Required action:
Keep every word of the listing and drop the images when you write it out.

Data listing:

- - - - -

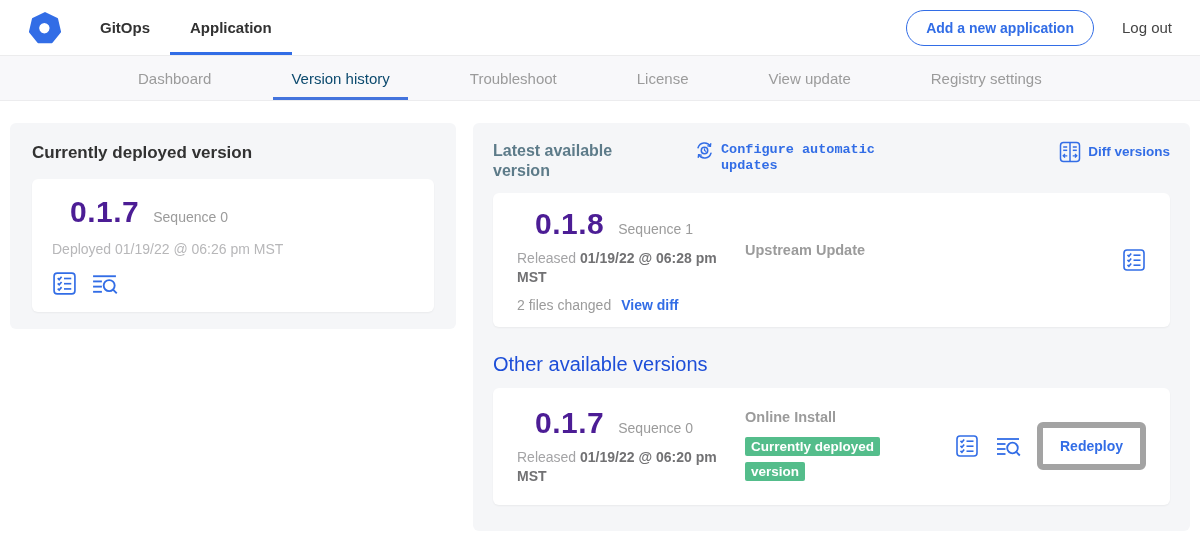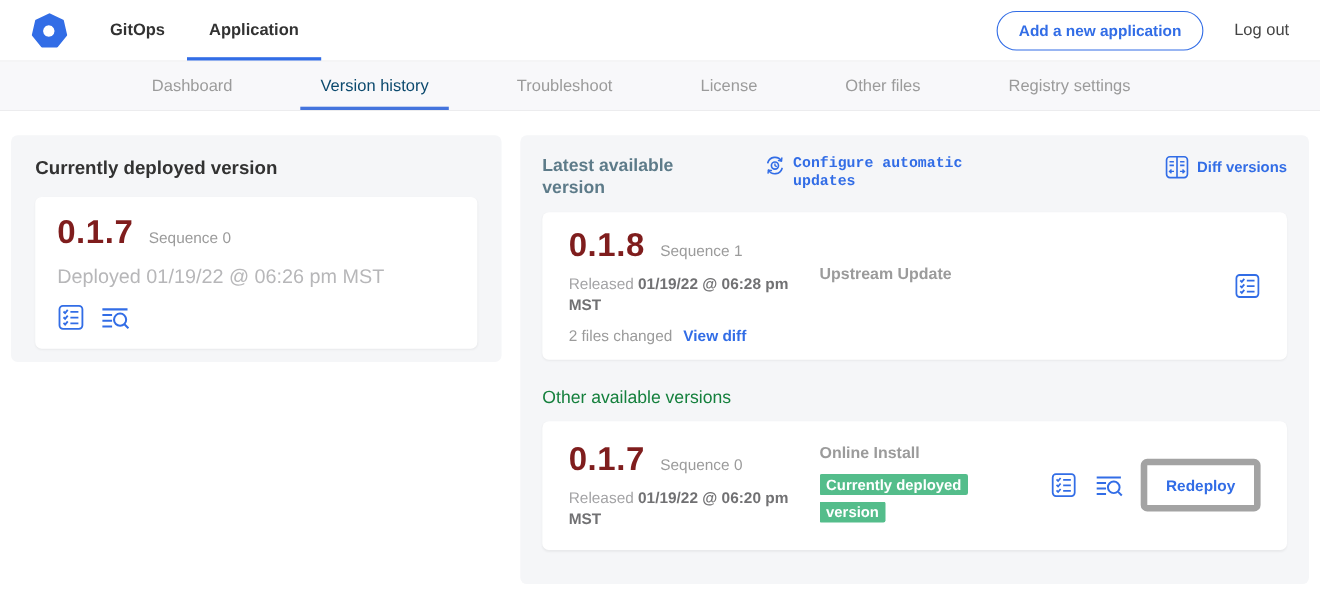"Other files" span { text: Other files -> View update }
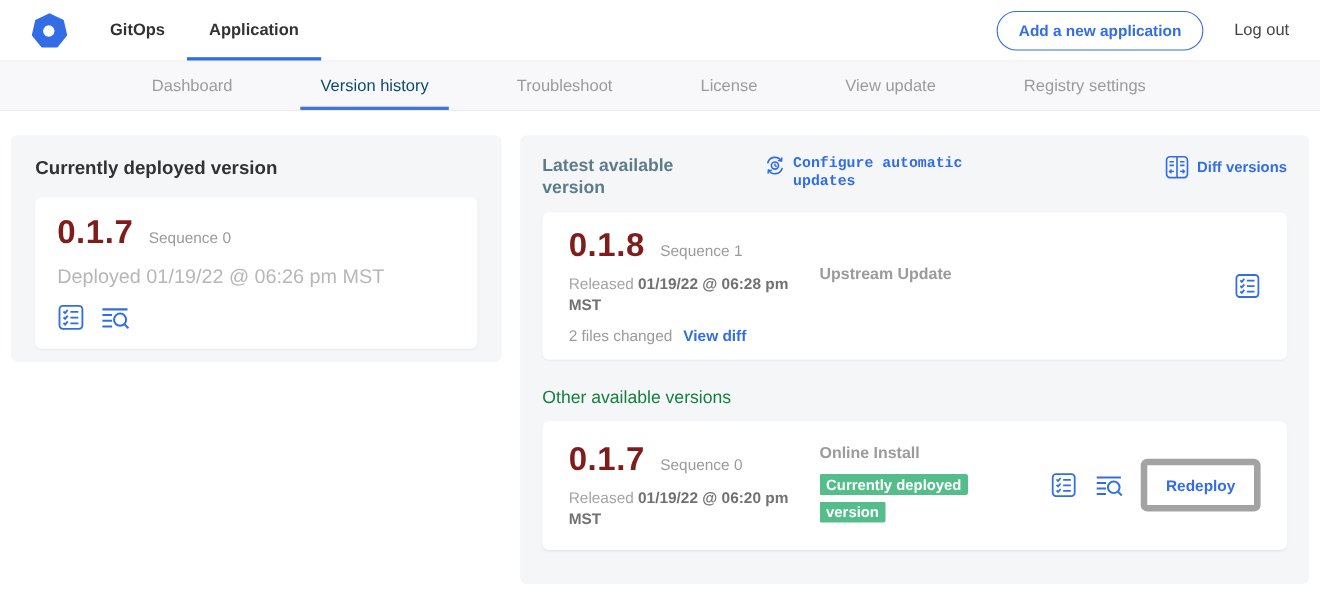"0.1.7" .version-num { color: #7f1d1d -> #4c1d95; margin-left: none -> 18px }
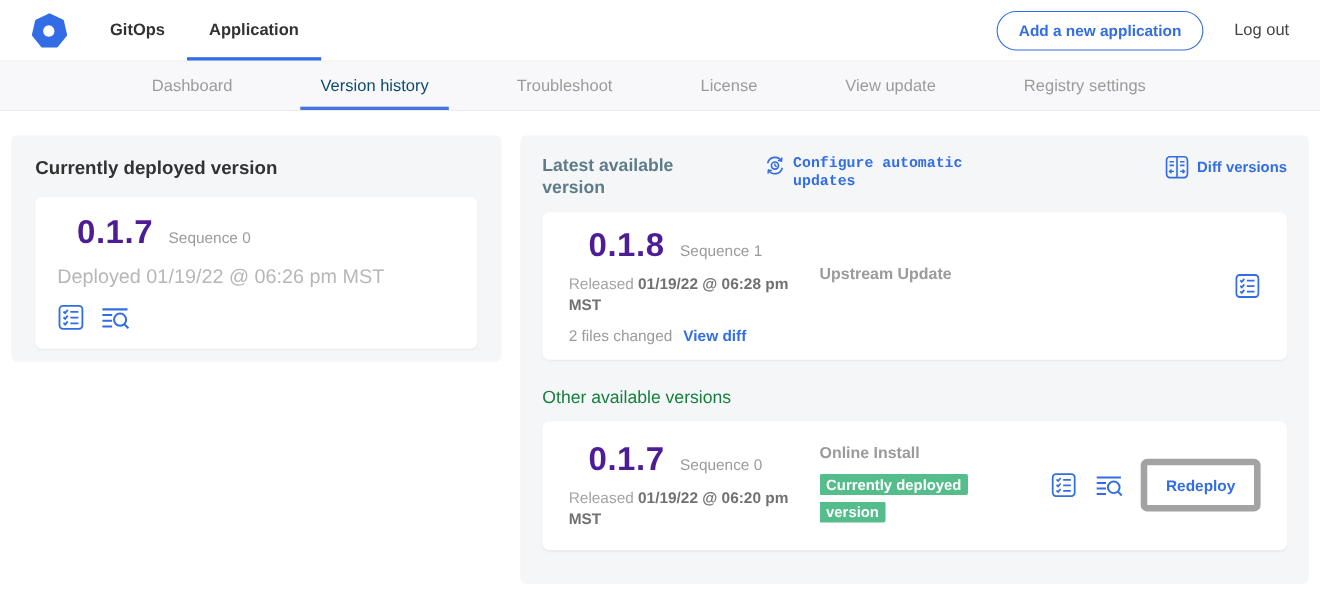"Deployed 01/19/22 @ 06:26 pm" .deployed-ts { font-size: 18px -> 14px }
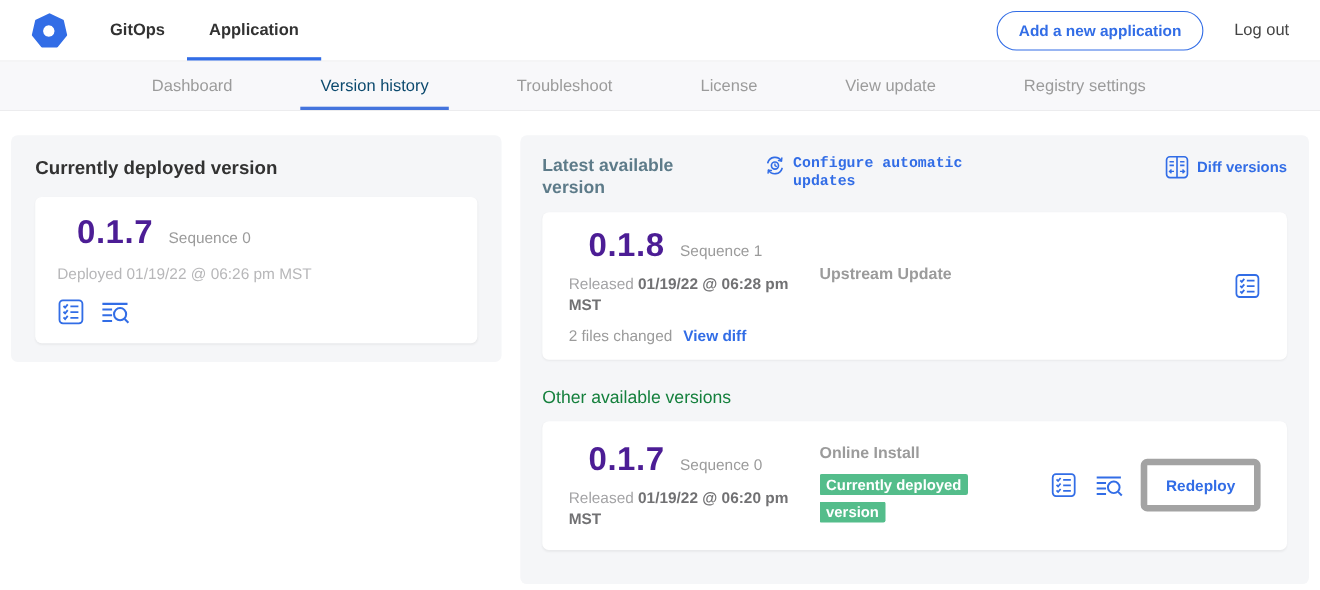"Other available versions" .other-title { color: #15803d -> #1d4ed8; font-size: 16px -> 20px }
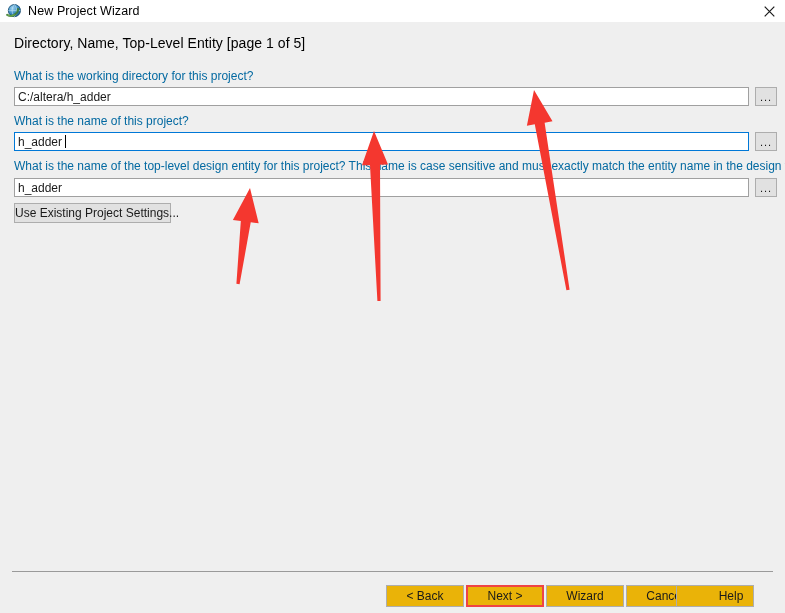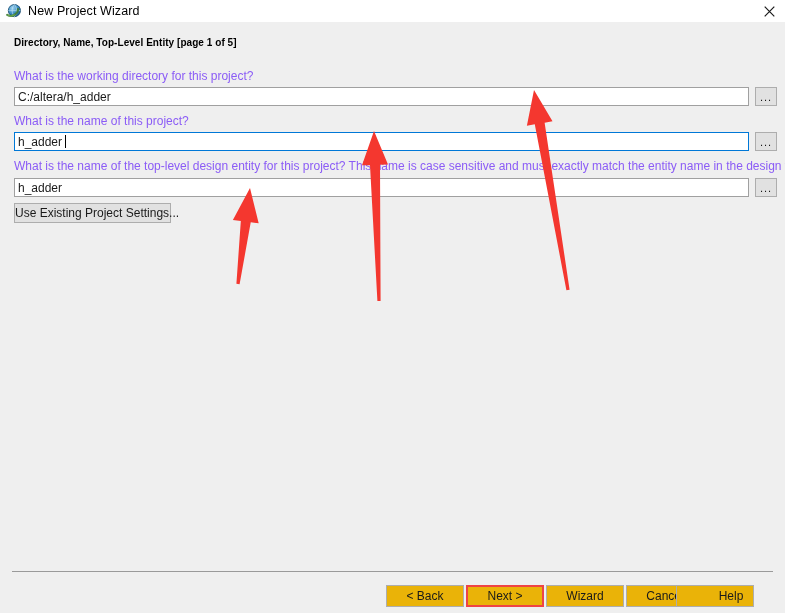"Directory, Name, Top-Level Entity [page" .page-title { font-size: 10px -> 14px; font-weight: bold -> normal }
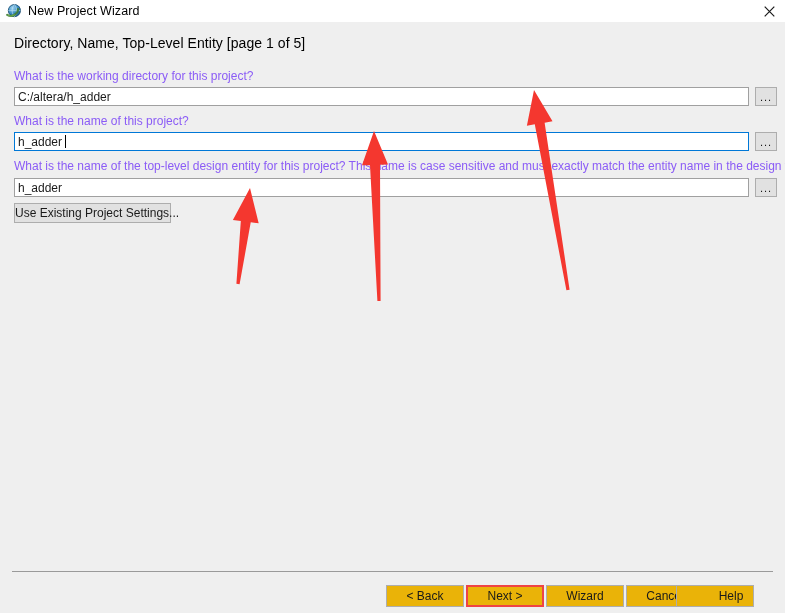"What is the working directory" .field-label { color: #8b5cf6 -> #0369a1 }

- - - - -

Response:
"Other files" span { text: Other files -> View update }
"0.1.7" .version-num { color: #7f1d1d -> #4c1d95; margin-left: none -> 18px }
"Deployed 01/19/22 @ 06:26 pm" .deployed-ts { font-size: 18px -> 14px }
"Other available versions" .other-title { color: #15803d -> #1d4ed8; font-size: 16px -> 20px }
"Directory, Name, Top-Level Entity [page" .page-title { font-size: 10px -> 14px; font-weight: bold -> normal }
"What is the working directory" .field-label { color: #8b5cf6 -> #0369a1 }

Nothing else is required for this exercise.